It broke the spell and Sam suddenly
saw herself nose-to-nose with a bunch of alien life-forms who had
recently blasted a squad of armed police into the middle of next
week. She also noticed the entire roomful of people staring at her
with that expectant look people have when they think some idiot is
about to entertain them at great personal cost.

She took a swallow and eased back
from her thrusting, aggressive stance to one rather more relaxed
and casual. “Yes, of course,” she said. “We’re all eager to know
what is going on here. So why don’t you just explain who you are
and why you’re here?”

“Ask them why they kidnapped us!”
called a lady from the gardening club contingent.

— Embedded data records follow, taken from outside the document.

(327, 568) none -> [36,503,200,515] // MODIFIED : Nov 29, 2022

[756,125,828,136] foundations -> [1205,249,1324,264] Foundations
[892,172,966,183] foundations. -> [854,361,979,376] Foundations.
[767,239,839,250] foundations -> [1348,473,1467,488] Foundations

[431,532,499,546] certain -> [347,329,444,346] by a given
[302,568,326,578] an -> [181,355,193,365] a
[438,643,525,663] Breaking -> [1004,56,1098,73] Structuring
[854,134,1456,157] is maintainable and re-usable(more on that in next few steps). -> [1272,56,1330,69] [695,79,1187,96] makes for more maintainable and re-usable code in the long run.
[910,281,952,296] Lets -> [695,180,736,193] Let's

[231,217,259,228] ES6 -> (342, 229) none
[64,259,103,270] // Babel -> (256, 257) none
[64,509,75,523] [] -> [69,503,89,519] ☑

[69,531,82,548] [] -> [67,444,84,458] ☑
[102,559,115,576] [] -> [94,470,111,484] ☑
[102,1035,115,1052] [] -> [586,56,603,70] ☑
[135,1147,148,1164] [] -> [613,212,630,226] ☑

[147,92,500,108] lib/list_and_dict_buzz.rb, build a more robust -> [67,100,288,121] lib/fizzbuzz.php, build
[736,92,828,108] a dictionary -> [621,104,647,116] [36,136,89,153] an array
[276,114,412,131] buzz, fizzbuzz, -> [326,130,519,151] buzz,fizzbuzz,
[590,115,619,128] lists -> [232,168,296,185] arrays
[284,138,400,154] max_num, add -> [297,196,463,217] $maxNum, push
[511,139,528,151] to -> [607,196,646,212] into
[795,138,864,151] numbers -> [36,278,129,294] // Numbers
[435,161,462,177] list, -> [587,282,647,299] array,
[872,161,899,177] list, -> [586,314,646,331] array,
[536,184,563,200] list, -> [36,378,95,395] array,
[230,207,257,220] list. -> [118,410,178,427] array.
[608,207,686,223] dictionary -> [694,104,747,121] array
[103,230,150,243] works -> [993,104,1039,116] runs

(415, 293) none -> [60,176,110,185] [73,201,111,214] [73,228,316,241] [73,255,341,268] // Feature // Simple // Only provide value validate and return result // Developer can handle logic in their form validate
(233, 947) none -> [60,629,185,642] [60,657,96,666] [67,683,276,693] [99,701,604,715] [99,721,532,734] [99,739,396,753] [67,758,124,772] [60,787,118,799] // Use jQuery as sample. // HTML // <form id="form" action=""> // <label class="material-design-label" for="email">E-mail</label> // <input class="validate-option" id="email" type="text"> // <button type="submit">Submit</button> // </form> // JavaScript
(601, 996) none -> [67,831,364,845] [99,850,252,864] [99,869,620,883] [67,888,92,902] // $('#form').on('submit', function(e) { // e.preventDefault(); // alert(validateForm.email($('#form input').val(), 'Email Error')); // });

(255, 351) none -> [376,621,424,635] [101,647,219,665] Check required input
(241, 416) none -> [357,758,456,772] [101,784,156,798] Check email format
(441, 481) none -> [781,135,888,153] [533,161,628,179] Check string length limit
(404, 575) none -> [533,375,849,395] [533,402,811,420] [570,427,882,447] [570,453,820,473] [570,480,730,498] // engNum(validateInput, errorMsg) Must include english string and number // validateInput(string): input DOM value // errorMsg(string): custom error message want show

“Ask them when we can go to
Paradise!” shouted one of the Receivers.

“Ask them why it’s not the end of
the world,” said Jadie.

“What do you mean, the end of the
world?’ asked Marcus.

“Oh yes, that’s right,” said John.
“It’s supposed to be the end of the world when the Sky People come.
But that’s just a load of...” He looked around at the faces of the
Receivers, listening intently. “Er, that’s down to the Sky People
to decide, I suppose...”

“Will you all shut up!” Sam
demanded. “I want to know what’s going on.” She turned to Braxx.
She even managed a smile. “Now, if it’s not too much trouble, would
you be so kind as to explain to us who you are and why you’re
here?”

Braxx looked calmly back at her.
“No,” he said, and, while the humans were blinking in surprise, he
called to his followers. “Come, Pebbles. We have plans to make.
This hovel will be our headquarters for the time being. The humans
can be formed into work parties later to build something more
suitable. Drukk, you can organise that. You,” he pointed to John,
“human in the nondescript colours. Accompany us. I wish to convert
you.”

And with that, Braxx and the other
Vinggans left the room with John in tow.

The Receivers of Cosmic Bounty, the
Kanaka Downs Garden Club, Sam, Wayne and Marcus, looked at each
other in astonishment.

A small group of old ladies
surrounded Marcus. “What do we do now?” demanded one of them,
poking him in the chest.

“How the hell should I know?” he
demanded back at her.

“Well you’re the bus driver,” she
said, trying to be reasonable.

-oOo-

Detective Sergeant Mike Barraclough
spun around with a wild look. They had been standing in the
cave-like room and the Agent had said, “Time we went down to the
surface.”

“Down?” Barraclough had asked.
“Aren’t we in some kind of underground caves?”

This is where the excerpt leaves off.